Bugfree.dk – Ronnie Holm's blog

Not anti-anything, just pro-quality

CruiseControl.net and build queues

Posted by Ronnie on 19th November 2006

(I’ve created a Download page for the tool described in this post, with a short description of prerequisites and how to install it.)

For team development a way is needed to ensure that team members doesn’t inadvertently break the shared code, e.g., a developer forgets to commit all files related to a change, which is something not easily fixable by other developers.

Also, the team might want to run post-compile tasks, such as unit tests, on a dedicated machine to avoid the works-on-my-machine syndrome.

Ideally, the project’s code should always go from one stable state to another so that a developer doesn’t get broken code the next time he synchronizes with source control.

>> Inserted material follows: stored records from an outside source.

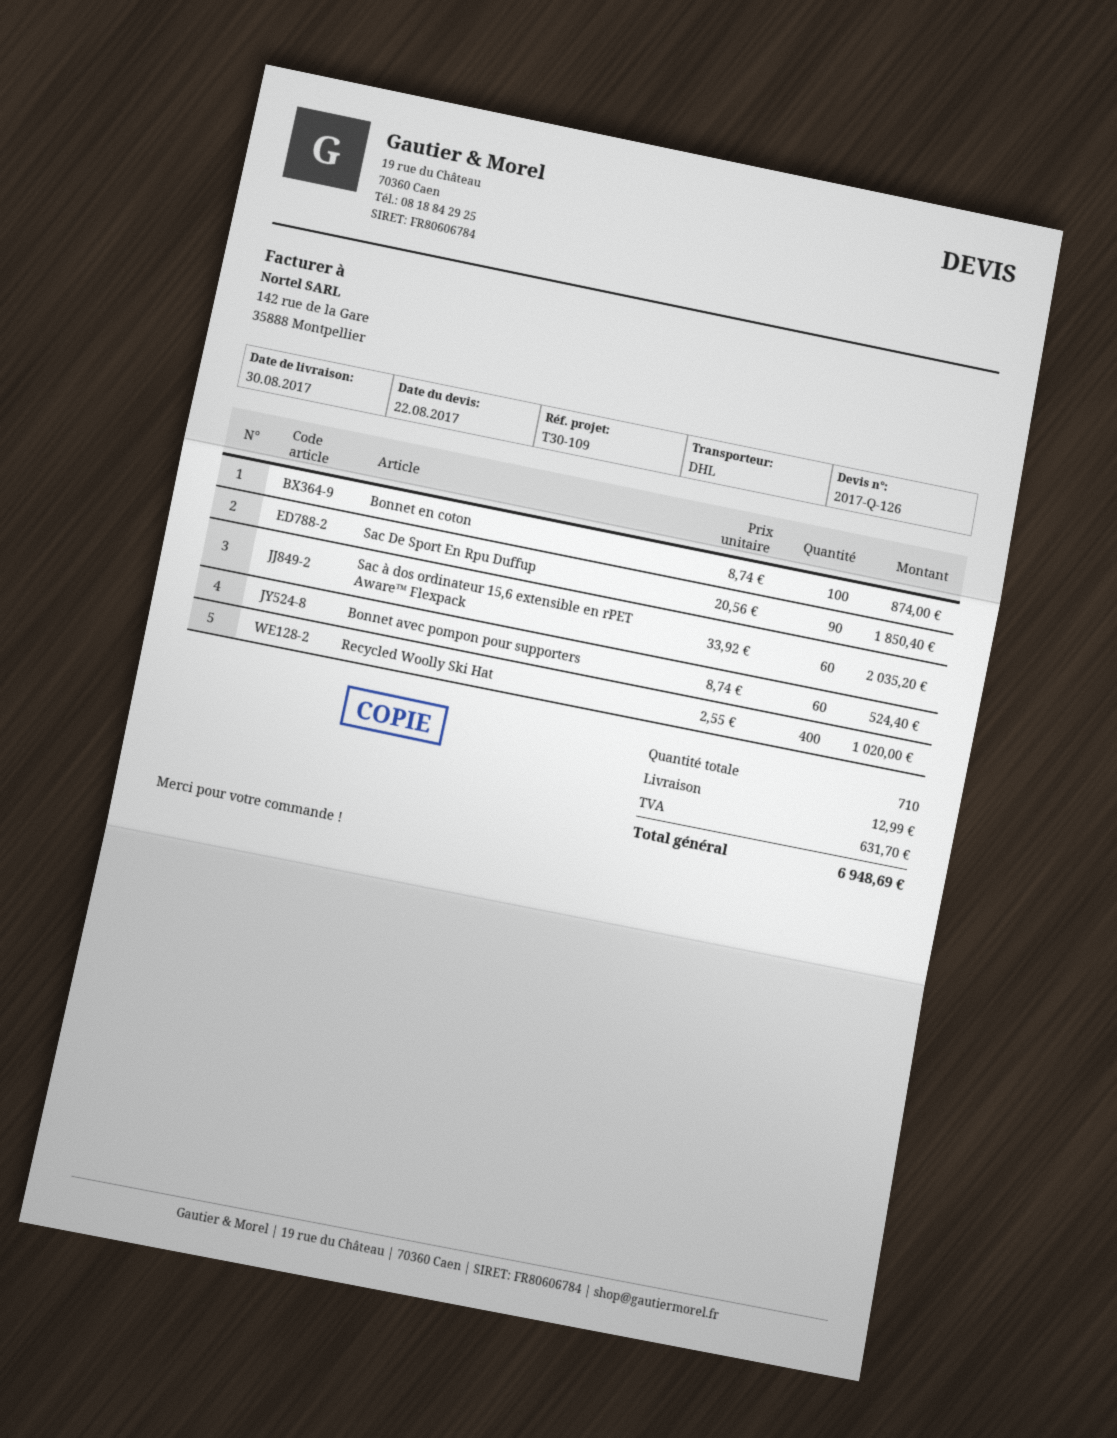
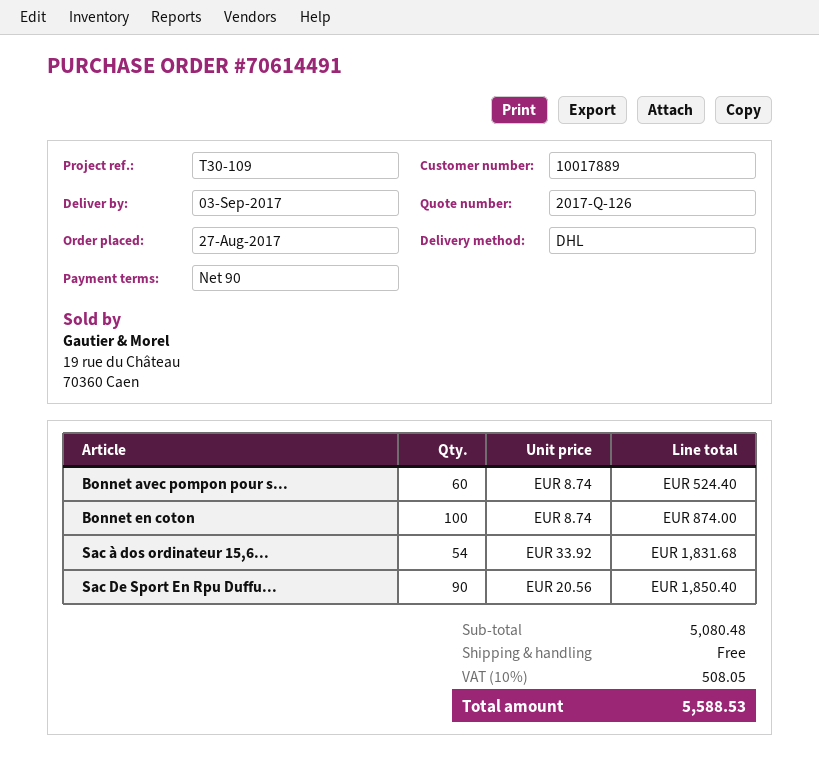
delivery date: 2017-08-30 -> 2017-09-03
Sac à dos ordinateur 15,6 extensible en rPET Aware™ Flexpack: 60 x 33.92 = 2035.20 -> 54 x 33.92 = 1831.68
Recycled Woolly Ski Hat: 400 x 2.55 = 1020.00 -> none
shipping: 12.99 -> 0.00
tax: 631.70 -> 508.05
total: 6948.69 -> 5588.53

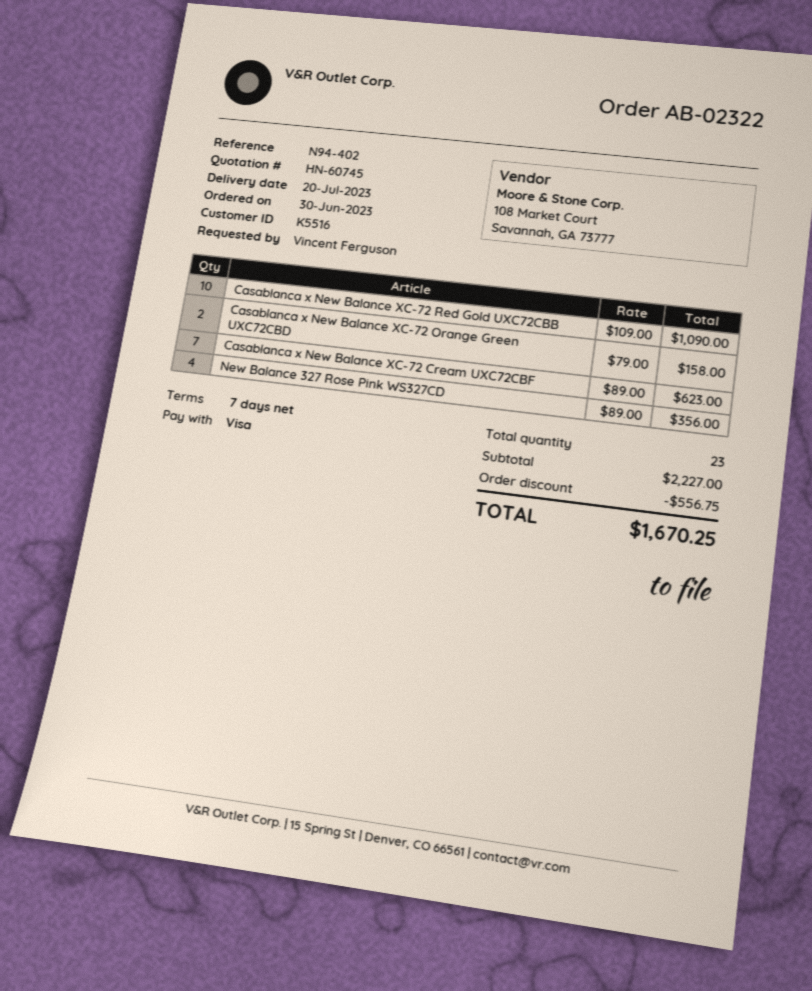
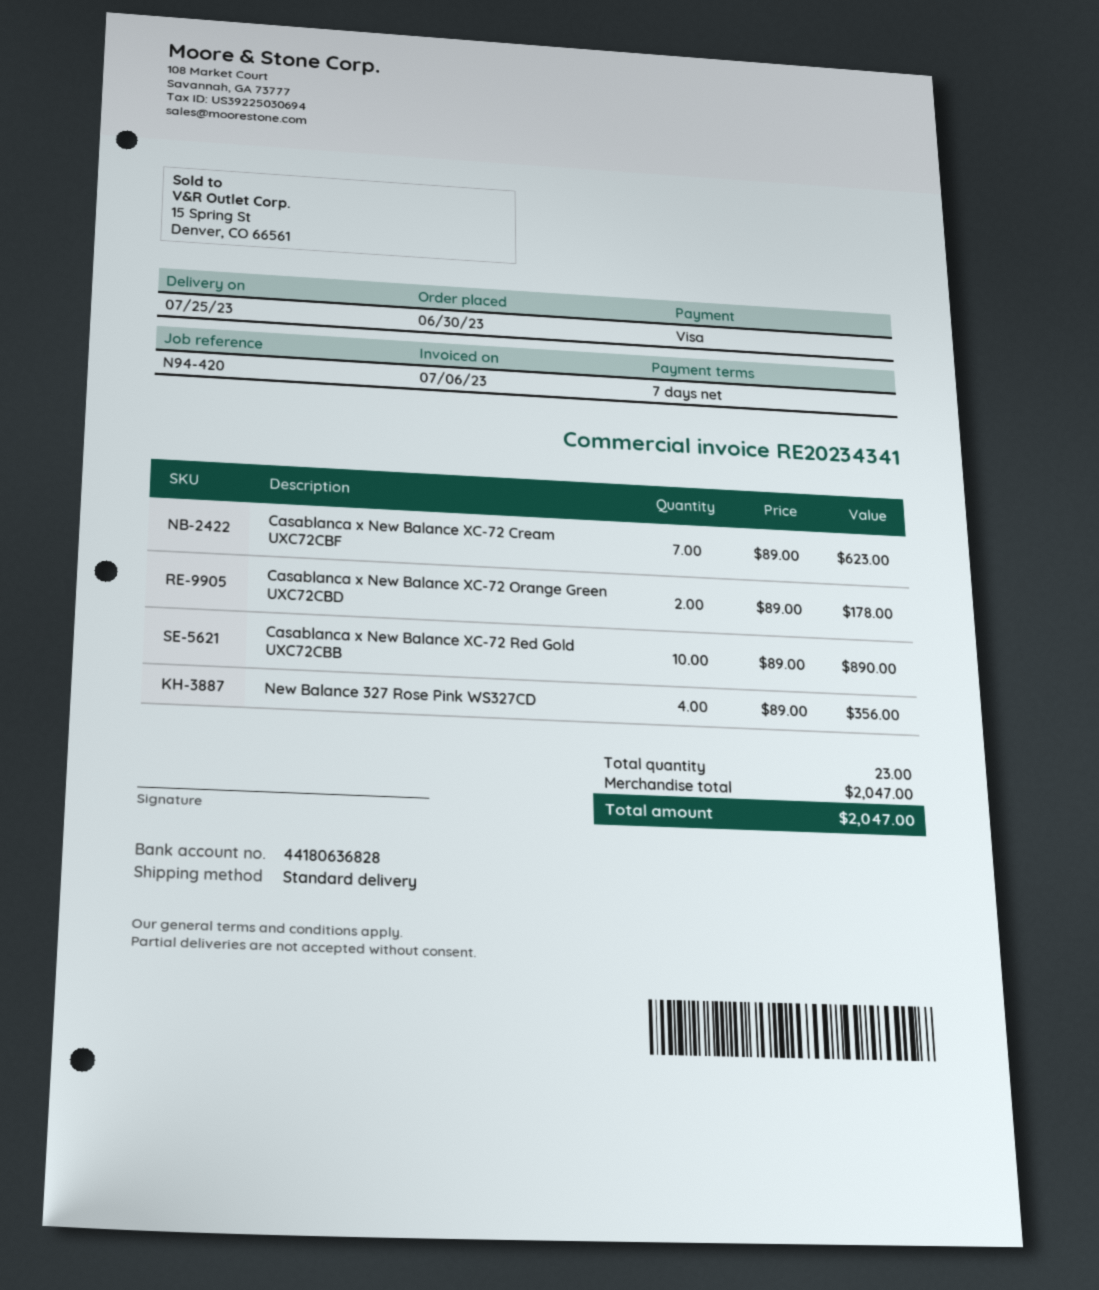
delivery date: 2023-07-20 -> 2023-07-25
reference: N94-402 -> N94-420
Casablanca x New Balance XC-72 Red Gold UXC72CBB: 10 x 109.00 = 1090.00 -> 10 x 89.00 = 890.00
Casablanca x New Balance XC-72 Orange Green UXC72CBD: 2 x 79.00 = 158.00 -> 2 x 89.00 = 178.00
subtotal: 2227.00 -> 2047.00
discount: 556.75 -> none
total: 1670.25 -> 2047.00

One way to achieve this is by means of continuous integration of changes into the code. Either by rolling your own build script that monitors source control for changes to trigger a build and inform developers of the result or by leveraging an existing continuous integration solution, such as CruiseControl.net (ccnet): a continuous integration server, an asp.net based front-end, and a desktop client.

Although CruiseControl (both the Java and .Net incarnation) appears to be a popular choice among developers, I find it somewhat immature: it violates the dry principle in its projects configuration file and, worst of all, it doesn’t support build queues to ensure that only one of several projects are actually building at once.

It’s not a problem for ccnet itself to perform parallel continuous integration. However, the build chain is no stronger than the weakest link, which in my case is devenv.exe, the Visual Studio executable used by ccnet to build the application (by running devenv.exe from the command line with a couple of arguments, you can leverage the build system within Visual Studio from a script).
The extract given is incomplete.